DaVita® Medical Insights

Potential Advantages with a Large Peritoneal Dialysis Program

Clinical results can greatly vary among peritoneal dialysis (PD) programs for patients with end stage renal disease (ESRD). Often smaller PD programs (ranging from 6 to 25 patients, according to varying literature) achieve lower PD penetration and inferior results.[i],[ii],[iii],[iv],[v]  Small centers could also stunt PD growth, potentially because of limited resources for proactively educating patients, training and building experience with the care team on PD and consistently applying best-demonstrated protocols. Many PD programs (whether affiliated with large or medium dialysis organizations, hospitals or independent practices) stay small rather than combine into larger programs. This is often because they want to care for their patients locally; however, they can still experience challenges due to their size. Fortunately, there are approaches that small PD programs can take to optimize care for their patients.

Advantages of a large PD program

One of the biggest advantages experienced by large PD programs is a greater ability to build out a comprehensive, multidisciplinary, highly coordinated care team to address the complexities experienced by ESRD patients. A larger care team can allow for a broader scope of experiences and clinical competence in physicians, nurses, dietitians, social workers, pharmacists, behavioral specialists and long-term care experts. The team can also include a care coordinator, who oversees and coordinates all care for one patient. While a diverse, high-performing care team may be a vital component for achieving quality patient-centered care, unfortunately reimbursements decreasing below a certain payment model make this difficult to implement in many small programs.

Large PD programs may also have a greater ability to implement informatics (such as digital tools to better engage with patients) and the right incentive structures (to reward individuals on the care team for better health outcomes). In addition, large PD programs may have increased bandwidth to collaborate with government agencies, faith-based groups and the family and friends of patients.

Improving Outcomes in Small PD Programs

While large PD programs may experience certain advantages, small PD programs may not always have the ability to consolidate. There may be other ways to improve outcomes in small PD programs, including the following.

  1. Outsource services that may be better provided at larger centers with strong multidisciplinary care teams (i.e., placing catheters or training the care team).
  2. Cultivate a virtual care team to better coordinate care and monitor for quality.
  3. Collaborate with other programs to continuously improve the PD care model.
  4. Apply best-demonstrated practices, both clinically and operationally, to care pathways.
  5. Consistently analyze the cause behind every instance of peritonitis, hospitalization and patient loss.
  6. Provide on-call nurse support regionally.

Despite the variability in outcomes across PD programs of all sizes, PD therapy shows significant potential for improving hospitalizations, mortality and quality of life for ESRD patients. There is a need to continuously improve on delivering PD, ensuring that all eligible patients are given the chance to experience the full benefits of this therapy through the lens of individualized, coordinated care.

 

 

[i] Htay H, Cho Y, Pascoe EM, et al. Multicenter registry analysis of center characteristics associated with technique failure in patients on incident peritoneal dialysis. Clin J Am Soc Nephrol. 2017;doi:10.2215/CJN.12321216.

[ii] Afolalu B, Troidle L, Osayimwen O, et al. Technique failure and center size in a large cohort of peritoneal dialysis patients in a defined geographic area. Perit Dial Int. 2009 May-Jun;29(3):292-6.

[iii] Schaubel DE, Blake PG, Fenton SS. Effect of renal center characteristics on mortality and technique failure on peritoneal dialysis. Kidney Int. 2001; 60:1517–24.
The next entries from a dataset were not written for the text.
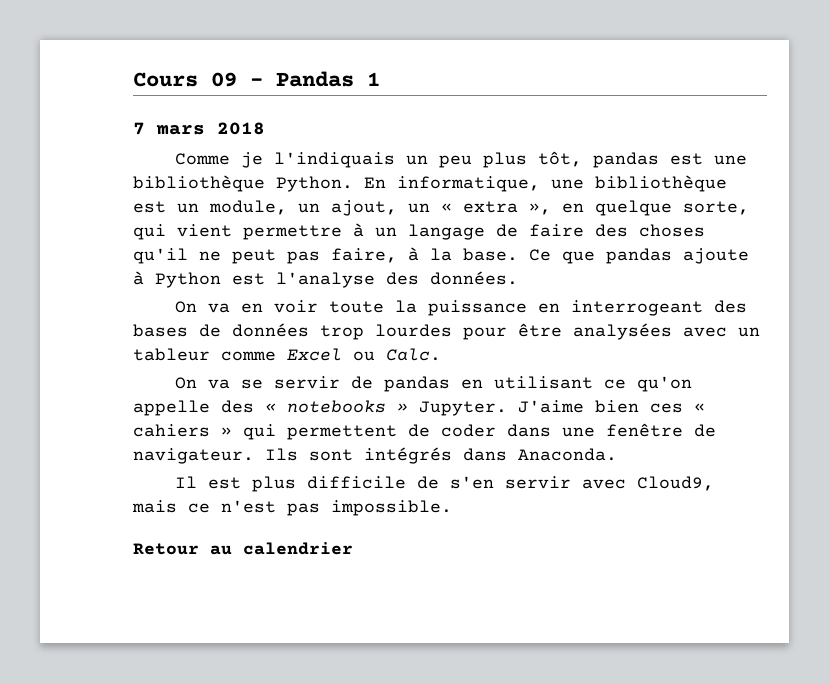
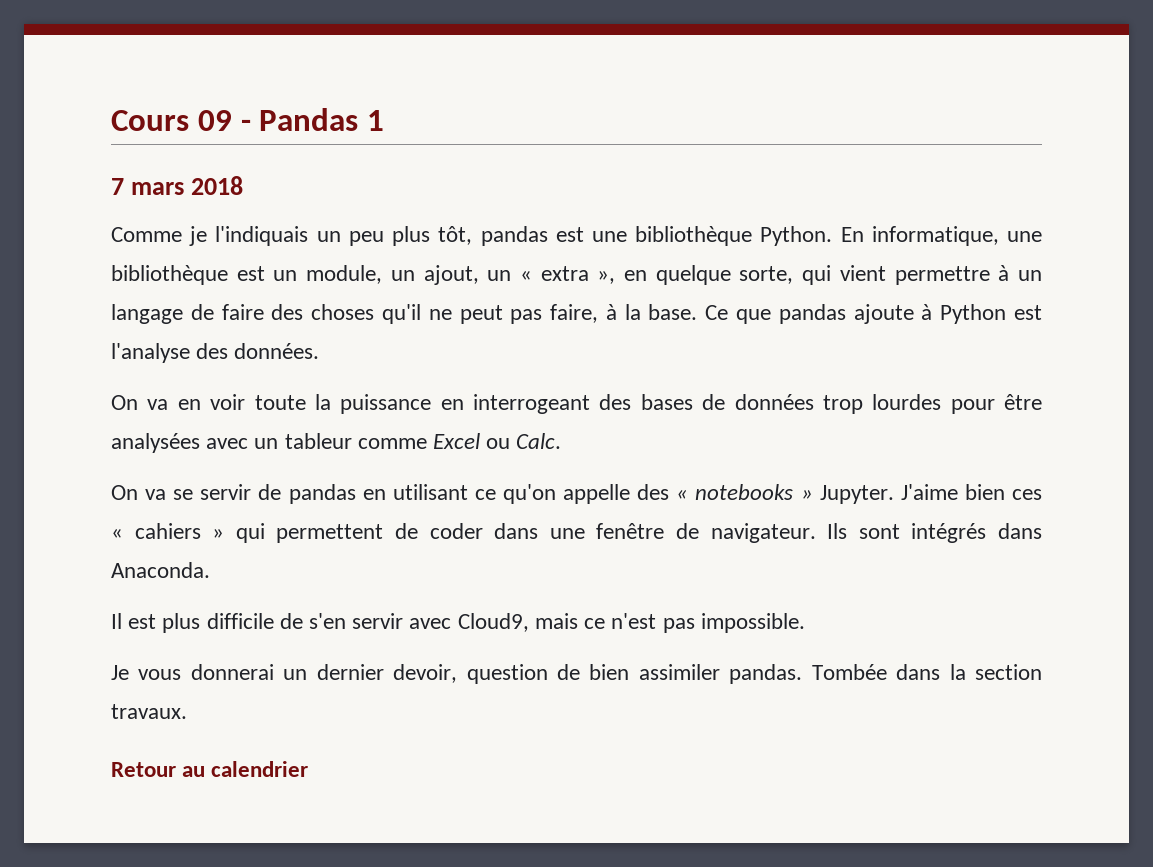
(452, 508) none -> [111,664,1042,684] [111,704,187,719] // Je vous donnerai un dernier devoir, question de bien assimiler pandas. Tombée dans la section travaux.

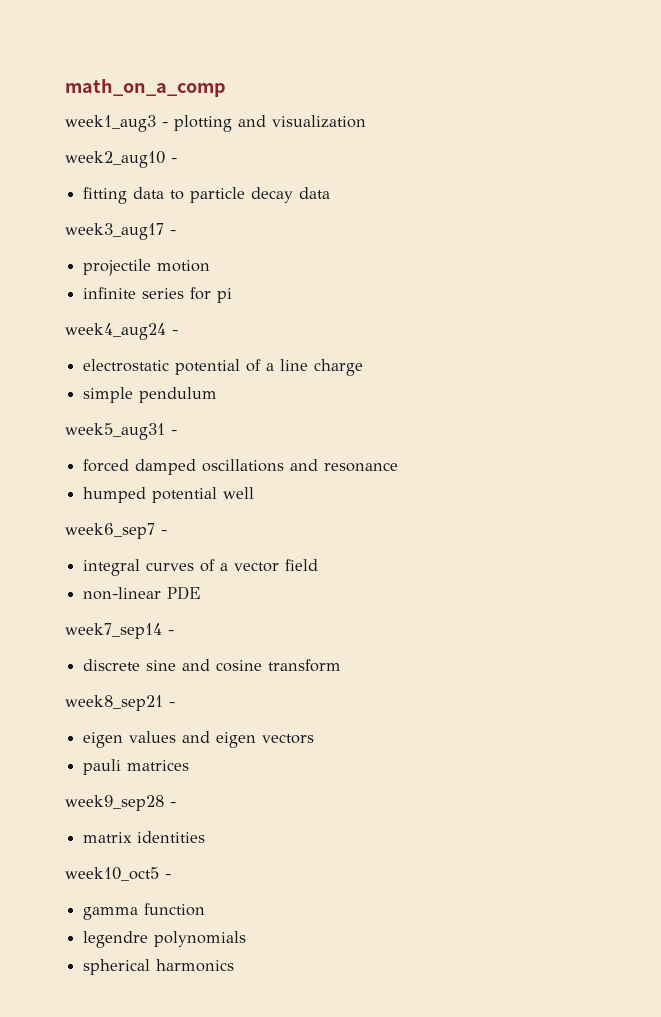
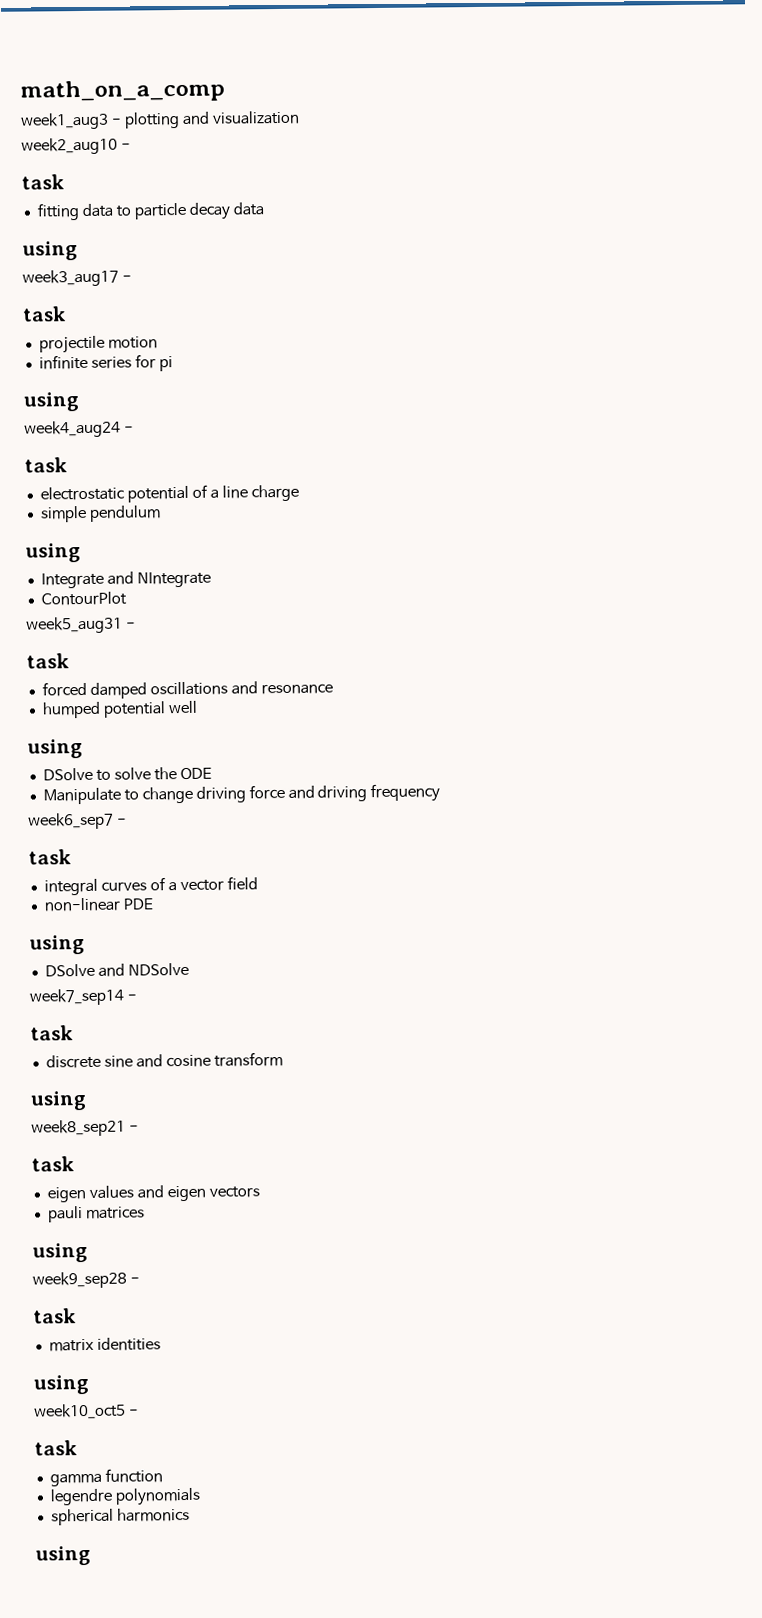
(177, 160) none -> [21,174,65,190] // task
(331, 193) none -> [22,241,78,261] // using
(176, 232) none -> [22,306,67,322] // task
(233, 295) none -> [23,392,79,412] // using
(178, 332) none -> [24,457,68,473] // task
(218, 395) none -> [25,543,81,563] [40,571,211,589] [40,591,127,606] // using // Integrate and NIntegrate // ContourPlot
(177, 432) none -> [26,653,70,669] // task
(255, 493) none -> [27,739,83,759] [42,767,212,781] [42,783,441,805] // using // DSolve to solve the ODE // Manipulate to change driving force and driving frequency
(167, 532) none -> [28,849,72,865] // task
(202, 593) none -> [29,935,85,955] [44,962,189,977] // using // DSolve and NDSolve
(174, 632) none -> [30,1025,74,1041] // task
(342, 665) none -> [30,1091,87,1111] // using
(175, 704) none -> [31,1156,75,1172] // task
(190, 765) none -> [32,1242,88,1263] // using
(176, 804) none -> [33,1308,77,1324] // task
(206, 837) none -> [33,1374,89,1395] // using
(171, 876) none -> [34,1440,78,1456] // task
(235, 965) none -> [35,1545,91,1566] // using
[iv] Huisman RM, Nieuwenhuizen MG, Th de Charro F. Patient-related and centre-related factors influencing technique survival of peritoneal dialysis in The Netherlands. Nephrol Dial Transplant. 2002; 17:1655–60.

[v] Béchade C, Guillouët S, Verger C, et al. Centre characteristics associated with the risk of peritonitis in peritoneal dialysis: a hierarchical modelling approach based on the data of the French Language Peritoneal Dialysis Registry. Nephrol Dial Transplant. 2017;doi:10.1093/ndt/gfx051.

Martin Schreiber, MD

Martin Schreiber, MD

With nearly 40 years of experience in nephrology, Martin Schreiber, MD, serves as chief medical officer for DaVita Kidney Care's home modalities. Before this role, he worked primarily with Cleveland Clinic and held a number of key positions there, including member of the Board of Governors, chairman of the Department of Nephrology and Hypertension and director of home dialysis.